:: The task ::
Where an image appears, leave it out; otherwise repeat the data exactly.

:: Given data ::
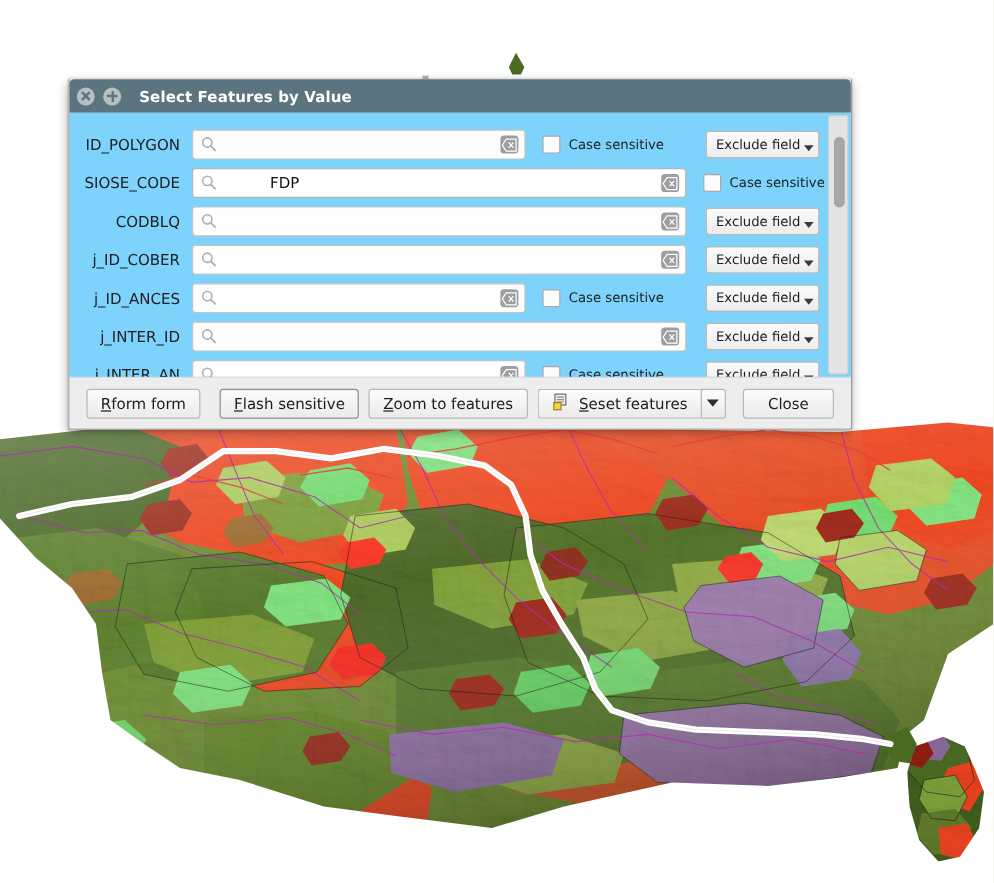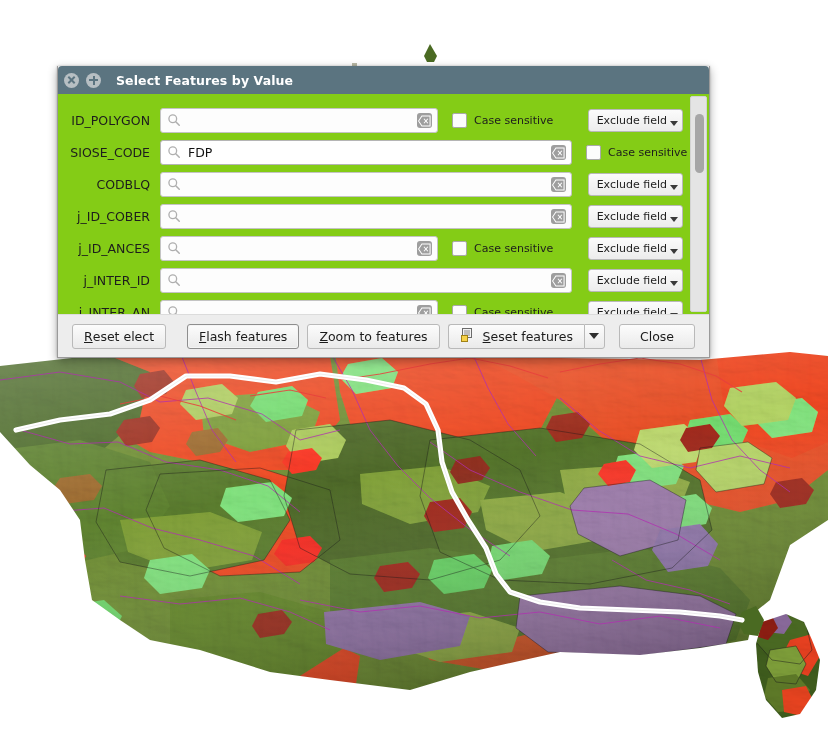--- a/index.html
+++ b/index.html
@@ -81,21 +81,21 @@
     font-weight: bold;
     font-size: 12.5px;
     margin-left: 8px;
     letter-spacing: 0.1px;
   }
 
   
   #form-area {
     flex: 1 1 auto;
     position: relative;
-    background: #84cc16;
+    background: #7dd3fc;
     overflow: hidden;
   }
   #form-rows {
     position: absolute;
     left: 0; top: 0; right: 22px; bottom: 0;
     padding-top: 10px;
     overflow: hidden;
   }
   .row {
     display: flex;
@@ -116,21 +116,21 @@
     position: relative;
     height: 23px;
     background: #fdfdfd;
     border: 1px solid #c4c4c4;
     border-radius: 3px;
     display: flex;
     align-items: center;
     flex: none;
   }
   .input-wrap.w-short { width: 276px; }
-  .input-wrap.w-long  { width: 410px; }
+  .input-wrap.w-long  { width: 410px; gap: 37px; }
   .input-wrap.focused {
     background: #ffffff;
     border-color: #b5b5b5;
   }
   .search-ico {
     width: 14px; height: 14px;
     margin-left: 6px;
     flex: none;
     opacity: .55;
   }
@@ -630,26 +630,26 @@
       </div>
 
     <div id="vscroll">
       <div id="vthumb"></div>
     </div>
   </div>
 
   <div id="button-bar">
     <div class="btn">
         <span class="mn">R</span>
-        <span>eset elect</span>
+        <span>form form</span>
       </div>
     <div id="bar-spacer"></div>
     <div class="btn default">
         <span class="mn">F</span>
-        <span>lash features</span>
+        <span>lash sensitive</span>
       </div>
     <div class="btn">
         <span class="mn">Z</span>
         <span>oom to features</span>
       </div>
     <div id="sel-group">
       <div class="btn" id="btn-select">
         <span class="sel-ico">
           <svg width="16" height="16" viewBox="0 0 16 16">
             <rect x="2.5" y="1.5" width="9" height="9" fill="#f2f2f2" stroke="#6b6b6b" stroke-width="1"></rect>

:: Task response ::
--- a/index.html
+++ b/index.html
@@ -81,21 +81,21 @@
     font-weight: bold;
     font-size: 12.5px;
     margin-left: 8px;
     letter-spacing: 0.1px;
   }
 
   
   #form-area {
     flex: 1 1 auto;
     position: relative;
-    background: #84cc16;
+    background: #7dd3fc;
     overflow: hidden;
   }
   #form-rows {
     position: absolute;
     left: 0; top: 0; right: 22px; bottom: 0;
     padding-top: 10px;
     overflow: hidden;
   }
   .row {
     display: flex;
@@ -116,21 +116,21 @@
     position: relative;
     height: 23px;
     background: #fdfdfd;
     border: 1px solid #c4c4c4;
     border-radius: 3px;
     display: flex;
     align-items: center;
     flex: none;
   }
   .input-wrap.w-short { width: 276px; }
-  .input-wrap.w-long  { width: 410px; }
+  .input-wrap.w-long  { width: 410px; gap: 37px; }
   .input-wrap.focused {
     background: #ffffff;
     border-color: #b5b5b5;
   }
   .search-ico {
     width: 14px; height: 14px;
     margin-left: 6px;
     flex: none;
     opacity: .55;
   }
@@ -630,26 +630,26 @@
       </div>
 
     <div id="vscroll">
       <div id="vthumb"></div>
     </div>
   </div>
 
   <div id="button-bar">
     <div class="btn">
         <span class="mn">R</span>
-        <span>eset elect</span>
+        <span>form form</span>
       </div>
     <div id="bar-spacer"></div>
     <div class="btn default">
         <span class="mn">F</span>
-        <span>lash features</span>
+        <span>lash sensitive</span>
       </div>
     <div class="btn">
         <span class="mn">Z</span>
         <span>oom to features</span>
       </div>
     <div id="sel-group">
       <div class="btn" id="btn-select">
         <span class="sel-ico">
           <svg width="16" height="16" viewBox="0 0 16 16">
             <rect x="2.5" y="1.5" width="9" height="9" fill="#f2f2f2" stroke="#6b6b6b" stroke-width="1"></rect>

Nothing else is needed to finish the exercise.